Now, with the USPSTF is recommending against screening for prostate cancer, gas is about to be poured on the proverbial fire.
Recently, the New York Times Magazine published a lengthy piece on the issue, perhaps not coincidentally, perfectly timed with the Task Force’s announcement.
In 2009, advocates for breast cancer screening were up in arms, with the Task Force recommending that mammograms for women between the ages of 40 and 49 were optional, and decision individually made between patients and providers.
This time, the recommendation against prostate cancer screening is more forceful, and is bound to not only be politicized, but attacked by specialists and prostate cancer survivors.
Prostate cancer screening is most commonly performed by a blood test testing for the prostate specific antigen, or PSA. But the test is not without its risks:
From 1986 through 2005, one million men received surgery, radiation therapy or both who would not have been treated without a P.S.A. test, according to the task force. Among them, at least 5,000 died soon after surgery and 10,000 to 70,000 suffered serious complications. Half had persistent blood in their semen, and 200,000 to 300,000 suffered impotence, incontinence or both. As a result of these complications, the man who developed the test, Dr. Richard J. Ablin, has called its widespread use a “public health disaster.”
I wrote in the New York Times earlier this year that Medicare should stop paying for PSA screening in men over the age of 75, mainly because PSA isn’t good enough to detect which prostate cancers are dangerous, or not. There is no conclusive data showing PSA saves lives.
But statistics don’t resonate. In fact, prostate cancer screening supporters are already lining up in force to tell their inspiring stories of prostate cancer survival:
Advocates for those with prostate cancer promised to fight the recommendation. Baseball’s Joe Torre, the financier Michael Milken and Rudolph W. Giuliani, the former New York City mayor, are among tens of thousands of men who believe a P.S.A. test saved their lives.
To combat this, Task Force advocates will need to put a human face on the complications stemming from prostate cancer. Something like this:
[National Cancer Institute researcher Otis] Brawley tells the story of a patient who had surgery and then underwent radiation, which left him with severe damage to both his rectum and ureter. “He had every side effect known to man,” Brawley says. “He had a bag for urine, a bag for stool, he was a terrible mess, in and out of the hospital with infections.” The man died six years after his surgery, from an overwhelming infection. Yet cancer statistics would list such a man as a success story, Brawley says, “because he survived past the five-year mark.” Would an untreated prostate cancer have killed him within six years, too? There is simply no way to know.

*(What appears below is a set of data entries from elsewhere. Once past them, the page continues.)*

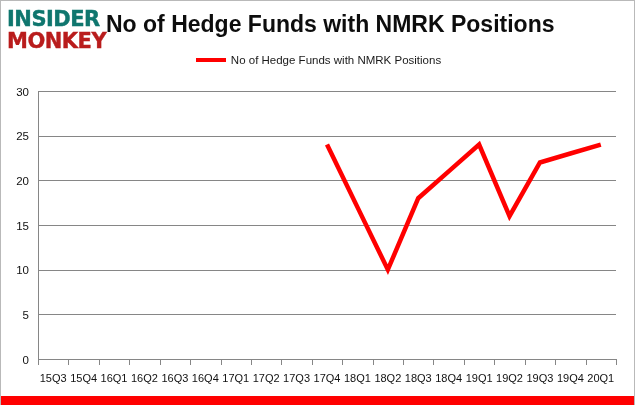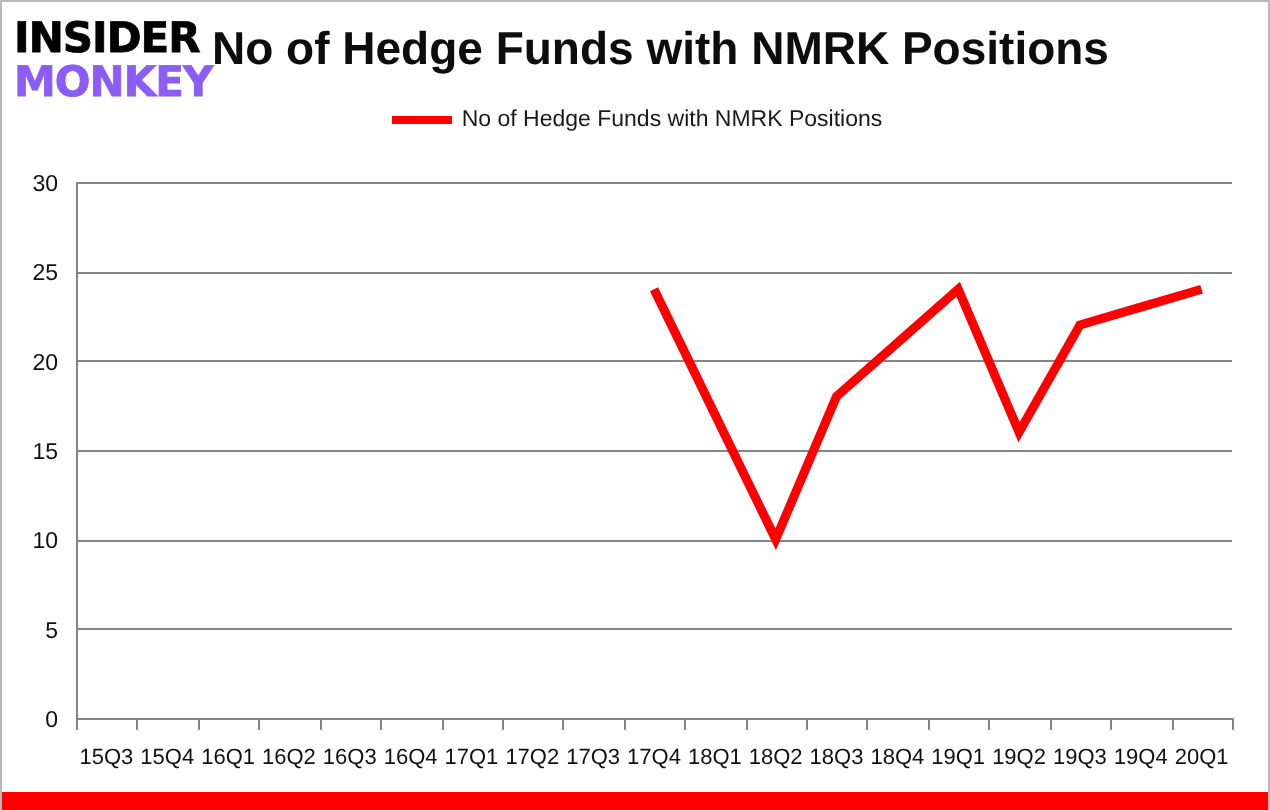"INSIDER" .logo-line1 { color: #000000 -> #0f766e }
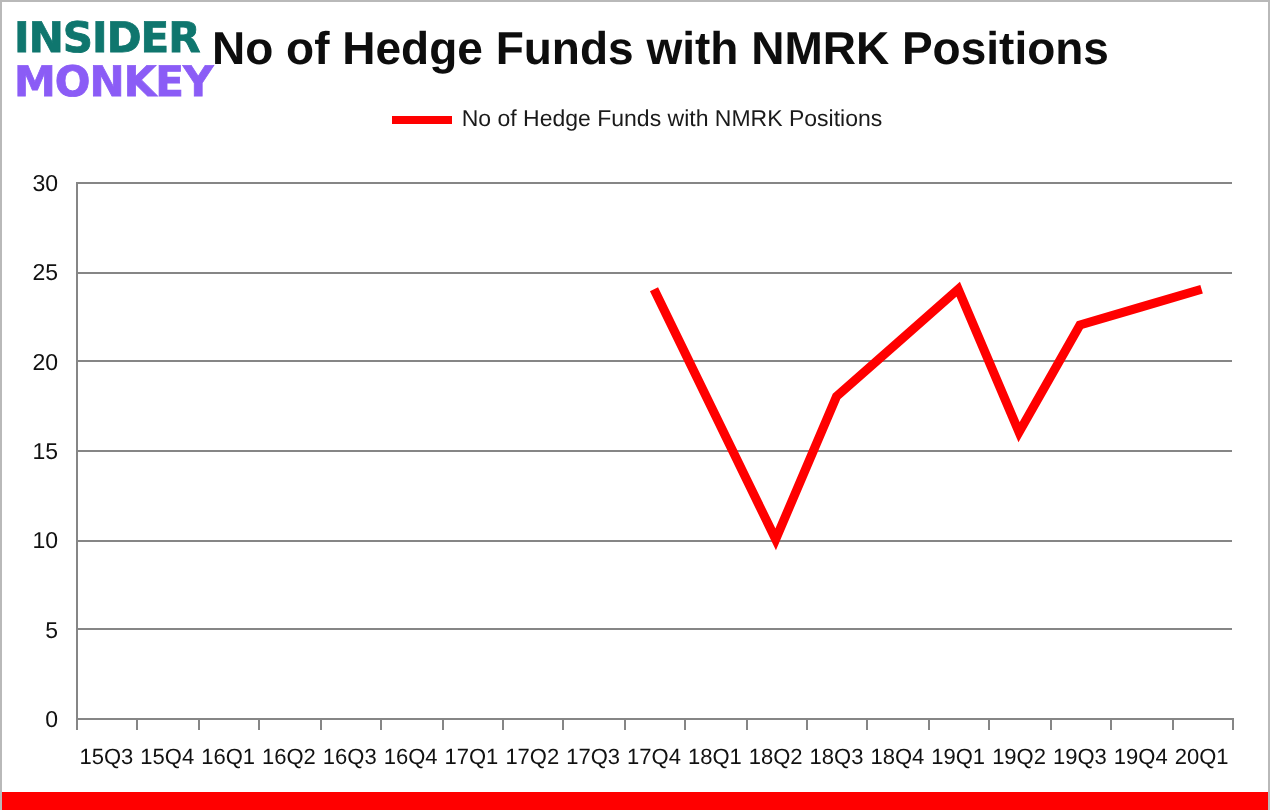"MONKEY" .logo-line2 { color: #8b5cf6 -> #b91c1c }
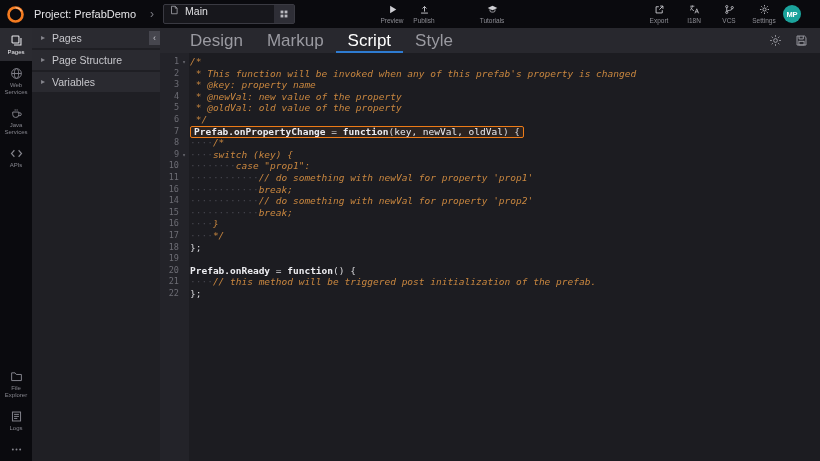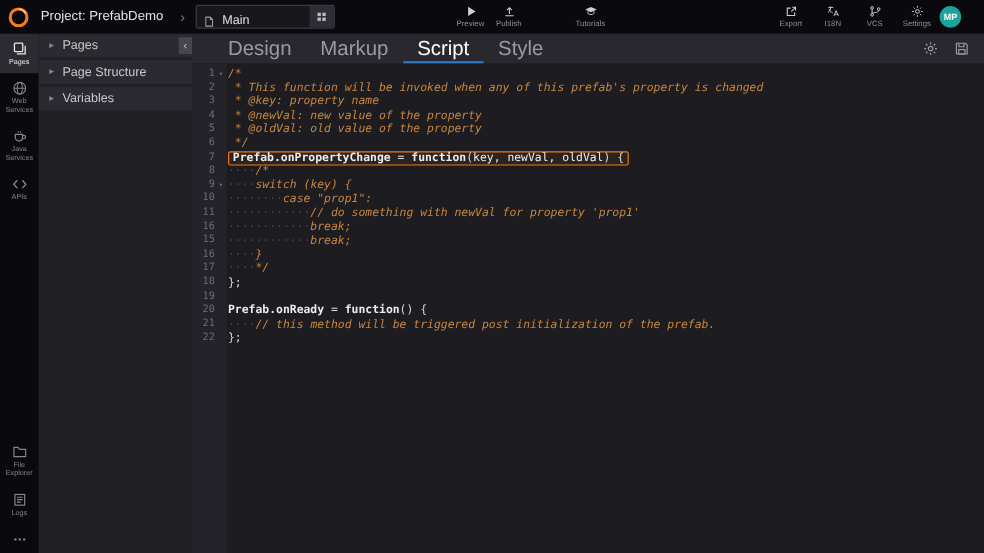"Main" .selector { align-items: flex-end -> flex-start; width: 116px -> 132px }
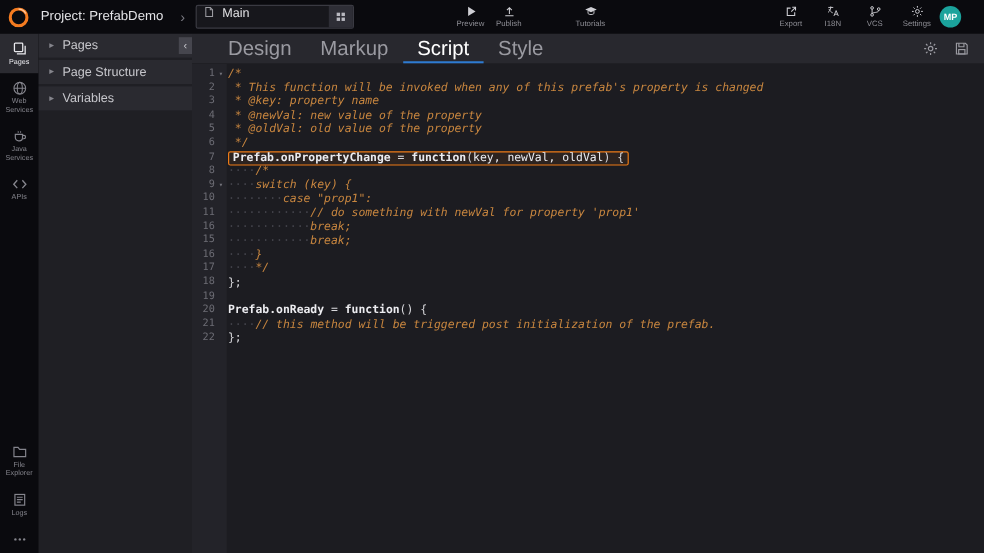"14" div.line { html: none -> <div><span>14</span><span></span><span><span>············</span><span>// do something with newVal for property 'prop2'</span></span></div> }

Politicians and celebrities will use their poignant stories to powerfully attack the recommendations. Evidence-based supporters will need more than cold terms like “number needed to treat” and “absolute risk reduction.”
Without stories of their own, the Task Force recommendations will be vilified in the arena of public opinion, despite having the studies on their side. In today’s health care environment, emotion trumps data.